III.C. Elimination Reactions

• Definition: Removal of a group from a substrate, often resulting in the formation of a double bond.

• Mechanism: Can be concerted or stepwise, and may involve carbanion or carbocation intermediates.

III.D. Isomerization and Rearrangement

• Isomerization: Conversion of a molecule into one of its isomers, often involving intramolecular group transfer.

• Mutase Reactions: Movement of a functional group (e.g., phosphate) from one position to another within the same molecule.

III.E. Group Transfer Reactions

• Definition: Transfer of a functional group from one molecule to another, often via a tetrahedral intermediate.

• Example: Phosphorylation reactions in metabolism.

III.F. Redox Reactions

• Definition: Oxidation-reduction reactions involve the transfer of electrons between molecules.

• Enzyme Classes: Oxidoreductases and dehydrogenases.

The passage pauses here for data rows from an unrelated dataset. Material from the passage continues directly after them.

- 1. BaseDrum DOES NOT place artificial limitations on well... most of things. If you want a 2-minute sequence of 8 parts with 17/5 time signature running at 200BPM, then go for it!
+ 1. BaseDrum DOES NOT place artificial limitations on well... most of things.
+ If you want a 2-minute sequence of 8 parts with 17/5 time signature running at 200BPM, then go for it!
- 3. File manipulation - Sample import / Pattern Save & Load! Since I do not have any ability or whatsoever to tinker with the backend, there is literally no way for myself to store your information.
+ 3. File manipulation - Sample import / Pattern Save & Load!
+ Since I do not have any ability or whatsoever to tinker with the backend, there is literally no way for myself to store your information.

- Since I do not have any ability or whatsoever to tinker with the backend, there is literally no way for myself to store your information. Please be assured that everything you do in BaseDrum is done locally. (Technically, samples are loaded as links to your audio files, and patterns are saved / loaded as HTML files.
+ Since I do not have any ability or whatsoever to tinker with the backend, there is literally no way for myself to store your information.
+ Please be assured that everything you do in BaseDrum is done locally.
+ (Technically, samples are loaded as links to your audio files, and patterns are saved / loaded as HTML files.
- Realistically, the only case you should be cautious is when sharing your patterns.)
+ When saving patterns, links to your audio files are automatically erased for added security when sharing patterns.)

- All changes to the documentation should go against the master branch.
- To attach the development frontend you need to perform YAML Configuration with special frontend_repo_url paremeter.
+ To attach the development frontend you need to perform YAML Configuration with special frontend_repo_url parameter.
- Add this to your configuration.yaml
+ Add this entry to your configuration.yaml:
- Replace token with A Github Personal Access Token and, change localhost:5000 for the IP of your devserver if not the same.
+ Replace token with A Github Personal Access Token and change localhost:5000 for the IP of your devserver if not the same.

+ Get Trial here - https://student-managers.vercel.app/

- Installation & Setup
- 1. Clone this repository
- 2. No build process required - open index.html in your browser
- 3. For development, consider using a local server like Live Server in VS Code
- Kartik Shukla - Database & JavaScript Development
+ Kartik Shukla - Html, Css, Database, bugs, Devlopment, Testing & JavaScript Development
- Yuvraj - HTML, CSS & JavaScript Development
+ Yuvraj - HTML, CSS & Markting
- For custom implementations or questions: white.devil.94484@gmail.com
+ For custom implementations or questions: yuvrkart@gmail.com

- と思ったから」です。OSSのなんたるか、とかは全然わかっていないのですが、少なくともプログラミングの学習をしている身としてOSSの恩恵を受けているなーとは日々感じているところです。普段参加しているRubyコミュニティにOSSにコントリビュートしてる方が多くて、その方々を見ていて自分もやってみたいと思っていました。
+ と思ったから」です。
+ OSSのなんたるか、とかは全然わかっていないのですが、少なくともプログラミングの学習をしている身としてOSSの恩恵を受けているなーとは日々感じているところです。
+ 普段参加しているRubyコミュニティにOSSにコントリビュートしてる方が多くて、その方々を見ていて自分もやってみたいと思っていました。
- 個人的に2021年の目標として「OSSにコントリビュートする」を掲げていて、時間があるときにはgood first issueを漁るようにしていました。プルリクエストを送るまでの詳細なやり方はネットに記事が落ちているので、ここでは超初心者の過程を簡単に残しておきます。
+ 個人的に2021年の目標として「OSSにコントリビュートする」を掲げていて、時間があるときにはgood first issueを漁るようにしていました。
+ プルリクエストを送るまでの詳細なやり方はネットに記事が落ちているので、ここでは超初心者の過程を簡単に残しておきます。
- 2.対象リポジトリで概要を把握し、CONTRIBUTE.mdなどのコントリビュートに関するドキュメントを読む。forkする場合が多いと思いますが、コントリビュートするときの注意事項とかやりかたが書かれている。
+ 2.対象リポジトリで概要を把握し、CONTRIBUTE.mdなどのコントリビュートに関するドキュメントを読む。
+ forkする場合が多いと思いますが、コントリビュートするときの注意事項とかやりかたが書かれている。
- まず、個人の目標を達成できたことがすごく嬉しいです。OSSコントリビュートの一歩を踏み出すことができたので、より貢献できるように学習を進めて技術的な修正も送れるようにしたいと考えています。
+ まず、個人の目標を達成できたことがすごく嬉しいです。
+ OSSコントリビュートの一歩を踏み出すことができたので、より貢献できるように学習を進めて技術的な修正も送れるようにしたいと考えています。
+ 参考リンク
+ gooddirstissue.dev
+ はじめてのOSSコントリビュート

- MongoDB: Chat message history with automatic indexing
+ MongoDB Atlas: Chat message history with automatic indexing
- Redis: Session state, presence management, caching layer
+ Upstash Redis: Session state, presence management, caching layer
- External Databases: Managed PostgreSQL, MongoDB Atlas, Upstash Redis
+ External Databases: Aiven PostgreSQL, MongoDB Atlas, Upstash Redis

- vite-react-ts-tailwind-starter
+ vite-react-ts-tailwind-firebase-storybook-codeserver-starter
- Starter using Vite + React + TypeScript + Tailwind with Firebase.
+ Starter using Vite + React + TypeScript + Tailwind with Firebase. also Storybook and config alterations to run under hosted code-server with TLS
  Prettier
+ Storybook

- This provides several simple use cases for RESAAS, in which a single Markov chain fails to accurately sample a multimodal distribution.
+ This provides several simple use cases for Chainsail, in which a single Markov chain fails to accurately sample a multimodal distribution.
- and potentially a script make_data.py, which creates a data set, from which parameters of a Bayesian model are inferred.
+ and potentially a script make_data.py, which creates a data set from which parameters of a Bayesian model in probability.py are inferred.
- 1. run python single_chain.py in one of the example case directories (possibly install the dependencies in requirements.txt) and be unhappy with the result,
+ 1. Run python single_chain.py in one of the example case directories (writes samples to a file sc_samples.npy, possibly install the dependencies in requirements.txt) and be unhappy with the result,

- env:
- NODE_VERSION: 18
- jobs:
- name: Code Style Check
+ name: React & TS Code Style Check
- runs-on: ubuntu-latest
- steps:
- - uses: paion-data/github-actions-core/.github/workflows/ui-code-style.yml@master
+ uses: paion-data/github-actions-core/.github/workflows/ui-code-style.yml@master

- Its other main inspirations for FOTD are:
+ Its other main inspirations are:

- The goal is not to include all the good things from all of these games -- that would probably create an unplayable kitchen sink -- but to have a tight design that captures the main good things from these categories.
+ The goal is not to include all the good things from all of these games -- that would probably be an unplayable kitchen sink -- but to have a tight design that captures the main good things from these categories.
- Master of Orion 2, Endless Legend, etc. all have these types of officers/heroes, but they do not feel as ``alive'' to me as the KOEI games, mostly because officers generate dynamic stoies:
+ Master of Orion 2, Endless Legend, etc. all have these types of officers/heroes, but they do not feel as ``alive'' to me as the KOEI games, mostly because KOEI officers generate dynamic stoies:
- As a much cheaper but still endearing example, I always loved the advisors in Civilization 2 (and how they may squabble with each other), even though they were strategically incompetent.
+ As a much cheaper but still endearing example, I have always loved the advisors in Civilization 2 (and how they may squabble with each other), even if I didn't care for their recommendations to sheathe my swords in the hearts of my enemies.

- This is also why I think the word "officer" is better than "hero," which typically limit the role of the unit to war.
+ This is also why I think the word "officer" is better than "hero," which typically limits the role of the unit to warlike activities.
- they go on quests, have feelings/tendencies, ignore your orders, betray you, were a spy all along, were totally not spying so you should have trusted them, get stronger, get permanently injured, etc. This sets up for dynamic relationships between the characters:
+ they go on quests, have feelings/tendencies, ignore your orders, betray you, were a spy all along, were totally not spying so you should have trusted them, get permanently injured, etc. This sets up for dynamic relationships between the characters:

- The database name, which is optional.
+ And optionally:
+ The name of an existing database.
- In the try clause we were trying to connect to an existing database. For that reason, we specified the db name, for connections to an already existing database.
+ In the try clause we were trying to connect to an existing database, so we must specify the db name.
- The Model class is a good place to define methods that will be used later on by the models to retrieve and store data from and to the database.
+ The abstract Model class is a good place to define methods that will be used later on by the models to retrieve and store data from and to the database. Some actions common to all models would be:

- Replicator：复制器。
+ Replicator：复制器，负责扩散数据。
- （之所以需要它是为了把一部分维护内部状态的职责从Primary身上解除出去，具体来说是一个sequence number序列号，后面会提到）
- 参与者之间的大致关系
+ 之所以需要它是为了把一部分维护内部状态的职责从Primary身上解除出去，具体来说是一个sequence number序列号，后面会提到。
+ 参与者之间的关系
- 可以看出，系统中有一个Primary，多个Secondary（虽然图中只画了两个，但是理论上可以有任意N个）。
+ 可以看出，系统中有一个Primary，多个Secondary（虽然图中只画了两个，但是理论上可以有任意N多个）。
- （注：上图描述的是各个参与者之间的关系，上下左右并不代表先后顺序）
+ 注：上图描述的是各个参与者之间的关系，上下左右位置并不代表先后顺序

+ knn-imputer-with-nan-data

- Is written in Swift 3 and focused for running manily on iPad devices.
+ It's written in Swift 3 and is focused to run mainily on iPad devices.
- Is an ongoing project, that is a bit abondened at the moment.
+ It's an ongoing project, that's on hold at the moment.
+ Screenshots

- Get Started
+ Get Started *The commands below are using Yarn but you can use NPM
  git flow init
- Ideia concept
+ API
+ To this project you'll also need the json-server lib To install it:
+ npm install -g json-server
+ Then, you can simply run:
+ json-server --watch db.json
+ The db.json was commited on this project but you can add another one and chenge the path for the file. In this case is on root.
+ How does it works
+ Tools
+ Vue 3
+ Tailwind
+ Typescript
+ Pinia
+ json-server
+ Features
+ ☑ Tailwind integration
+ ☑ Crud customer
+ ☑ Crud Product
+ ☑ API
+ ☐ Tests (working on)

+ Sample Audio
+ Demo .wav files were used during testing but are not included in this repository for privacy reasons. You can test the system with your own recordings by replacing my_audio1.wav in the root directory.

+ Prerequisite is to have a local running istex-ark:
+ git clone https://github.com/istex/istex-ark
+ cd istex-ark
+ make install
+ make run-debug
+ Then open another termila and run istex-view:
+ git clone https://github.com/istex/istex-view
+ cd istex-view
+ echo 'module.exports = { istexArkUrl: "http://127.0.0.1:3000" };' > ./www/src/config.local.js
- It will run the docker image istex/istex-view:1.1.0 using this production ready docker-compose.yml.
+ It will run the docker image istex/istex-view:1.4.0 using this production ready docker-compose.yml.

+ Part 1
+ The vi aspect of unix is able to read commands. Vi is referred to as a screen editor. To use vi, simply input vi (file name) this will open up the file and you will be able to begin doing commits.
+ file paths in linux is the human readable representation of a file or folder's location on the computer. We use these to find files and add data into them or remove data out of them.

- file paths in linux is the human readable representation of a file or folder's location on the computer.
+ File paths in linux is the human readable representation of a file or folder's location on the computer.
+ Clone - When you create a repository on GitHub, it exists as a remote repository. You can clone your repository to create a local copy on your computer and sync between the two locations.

IV. How to Break or Make a Bond

Bond cleavage and formation are central to enzyme catalysis. There are two main types of bond cleavage:

• Homolytic Cleavage: Each atom takes one electron from the bond, forming radicals. Rare in biochemistry.

• Heterolytic Cleavage: Both electrons go to one atom, forming ions. Most common in biochemistry.

V. Learning Outcomes

• Identify nucleophilic and electrophilic centers and predict the direction of attack in a reaction.

• Draw reaction mechanisms with appropriate curved arrows to indicate electron movement.

• Explain the different types of enzyme mechanisms and compare their similarities and differences.

• Describe the general classes of enzyme-catalyzed reactions and their significance in metabolism.